**Assignment:**
Pictures excluded, please transcribe exactly the lines from the one with "-161,6 +161,9 @@" through the end of the records below, and nothing more.

──────── Data

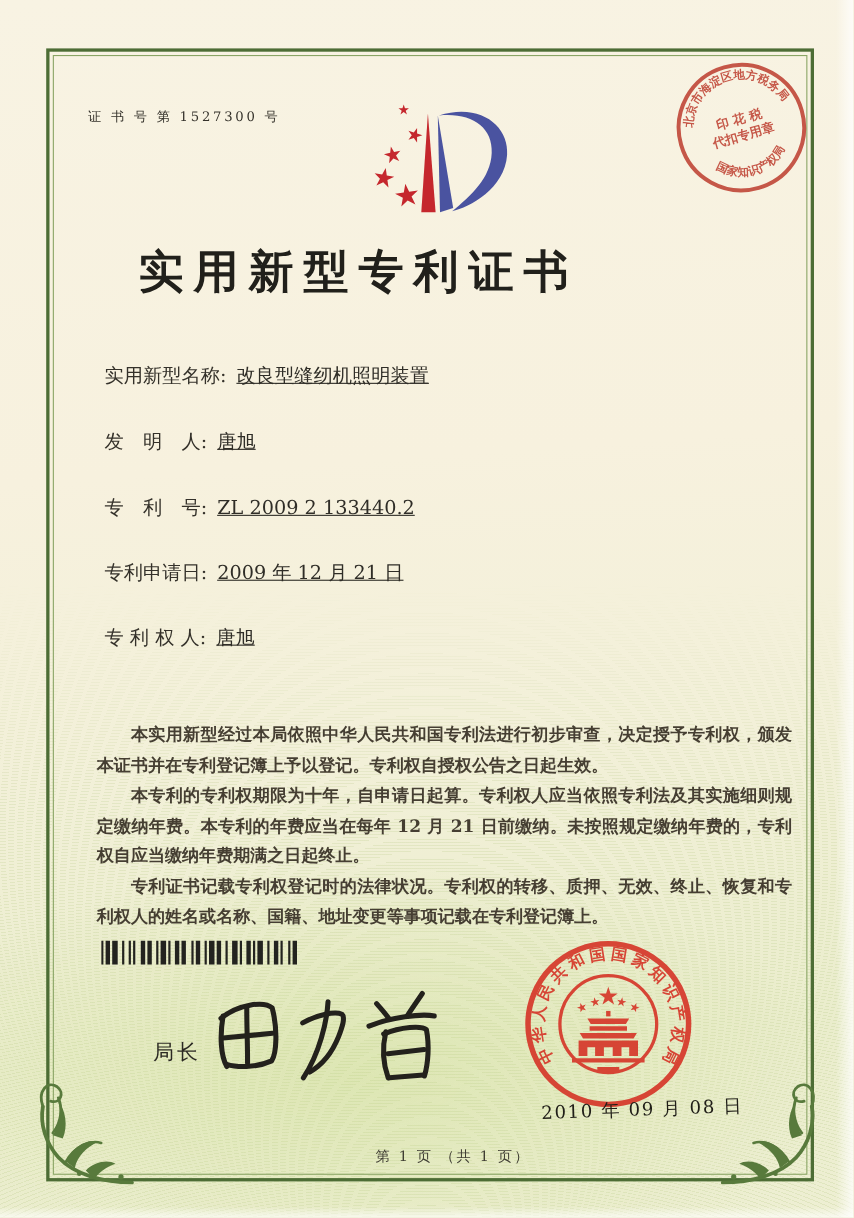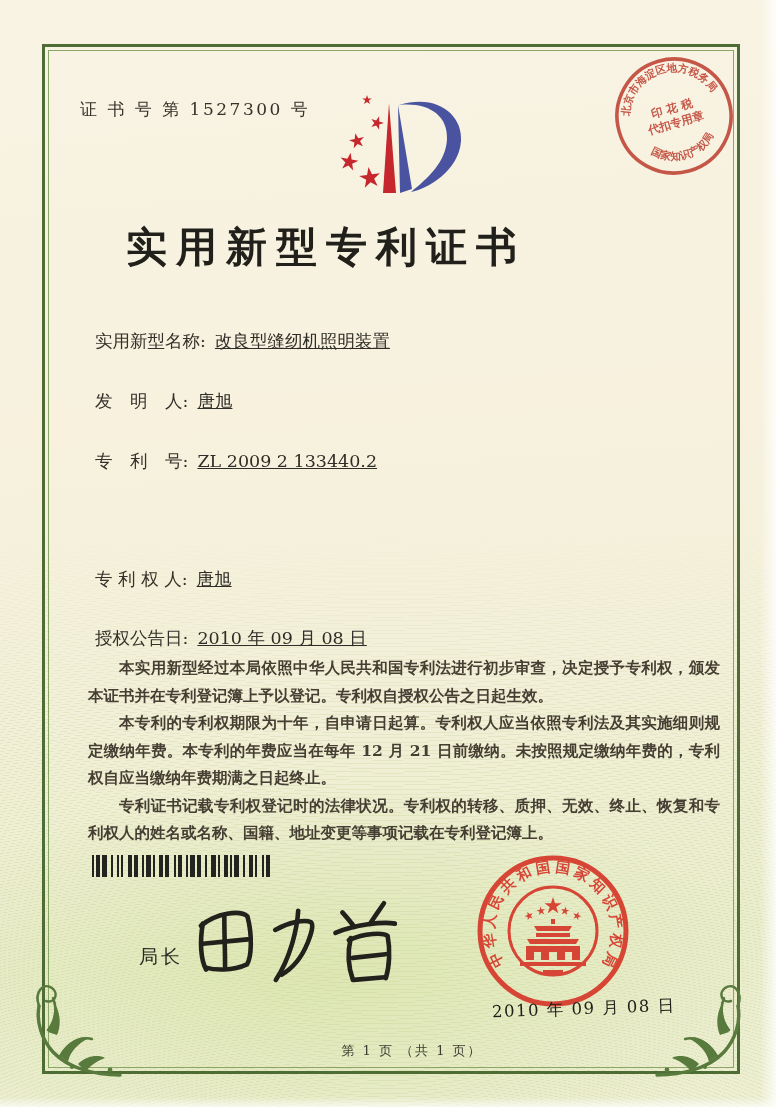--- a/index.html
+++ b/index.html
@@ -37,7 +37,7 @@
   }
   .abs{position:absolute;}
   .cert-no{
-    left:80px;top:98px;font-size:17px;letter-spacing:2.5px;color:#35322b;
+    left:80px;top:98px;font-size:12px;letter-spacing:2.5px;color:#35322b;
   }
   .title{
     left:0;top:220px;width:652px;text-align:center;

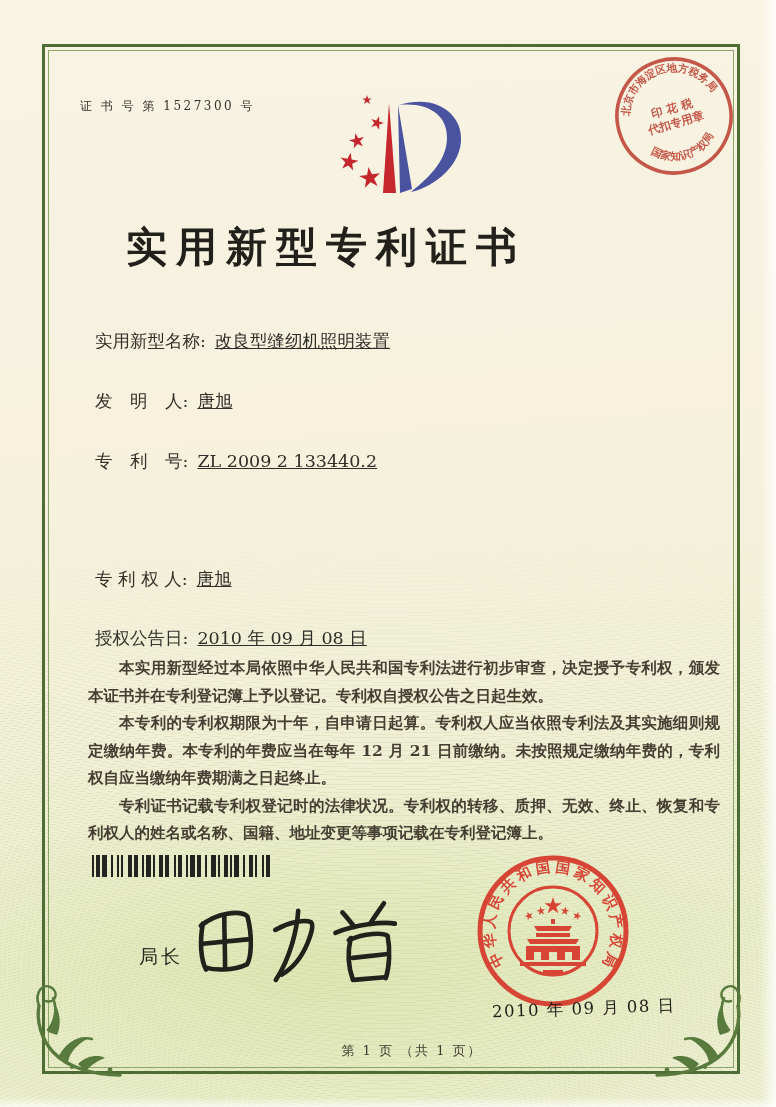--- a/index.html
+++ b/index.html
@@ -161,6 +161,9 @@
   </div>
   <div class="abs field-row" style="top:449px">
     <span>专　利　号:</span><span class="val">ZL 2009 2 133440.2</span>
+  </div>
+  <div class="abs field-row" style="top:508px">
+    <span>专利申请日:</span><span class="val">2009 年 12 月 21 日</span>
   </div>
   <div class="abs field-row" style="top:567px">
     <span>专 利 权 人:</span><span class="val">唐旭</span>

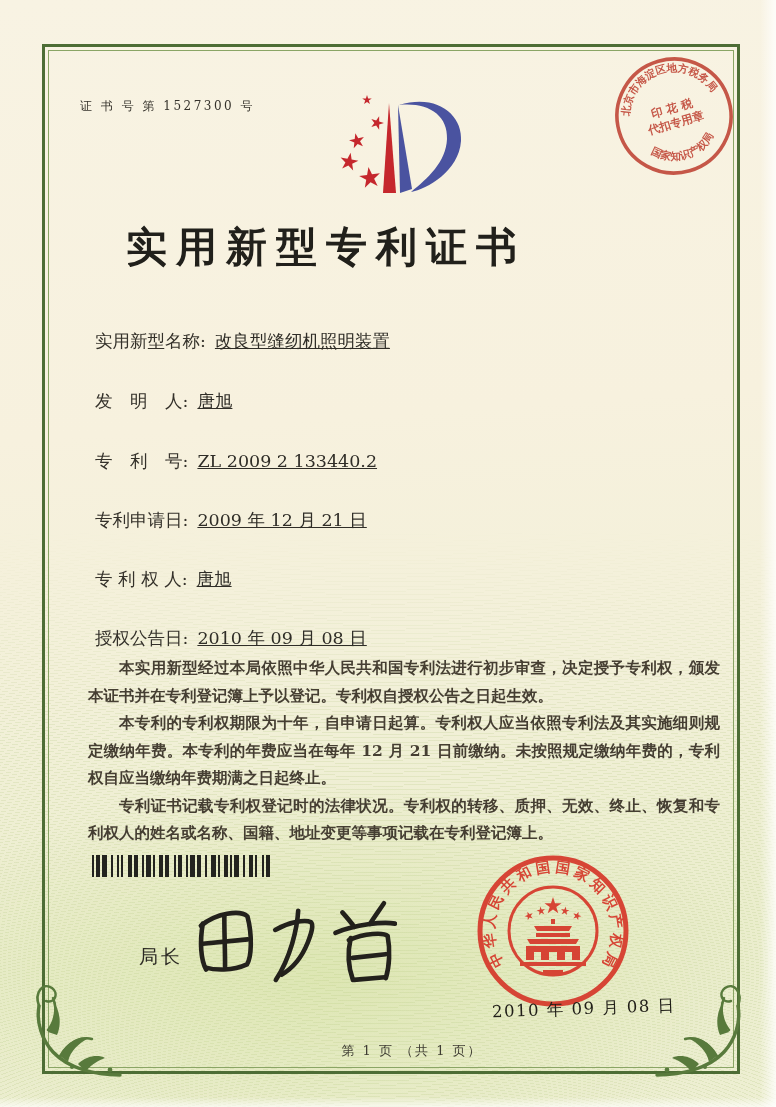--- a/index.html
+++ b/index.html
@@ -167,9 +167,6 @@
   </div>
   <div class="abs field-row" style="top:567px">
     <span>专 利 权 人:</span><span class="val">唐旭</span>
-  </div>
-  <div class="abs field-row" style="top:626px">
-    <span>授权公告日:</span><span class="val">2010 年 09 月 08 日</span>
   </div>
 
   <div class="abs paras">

────────────────

**Reply to the task:**
@@ -161,6 +161,9 @@
   </div>
   <div class="abs field-row" style="top:449px">
     <span>专　利　号:</span><span class="val">ZL 2009 2 133440.2</span>
+  </div>
+  <div class="abs field-row" style="top:508px">
+    <span>专利申请日:</span><span class="val">2009 年 12 月 21 日</span>
   </div>
   <div class="abs field-row" style="top:567px">
     <span>专 利 权 人:</span><span class="val">唐旭</span>

--- a/index.html
+++ b/index.html
@@ -167,9 +167,6 @@
   </div>
   <div class="abs field-row" style="top:567px">
     <span>专 利 权 人:</span><span class="val">唐旭</span>
-  </div>
-  <div class="abs field-row" style="top:626px">
-    <span>授权公告日:</span><span class="val">2010 年 09 月 08 日</span>
   </div>
 
   <div class="abs paras">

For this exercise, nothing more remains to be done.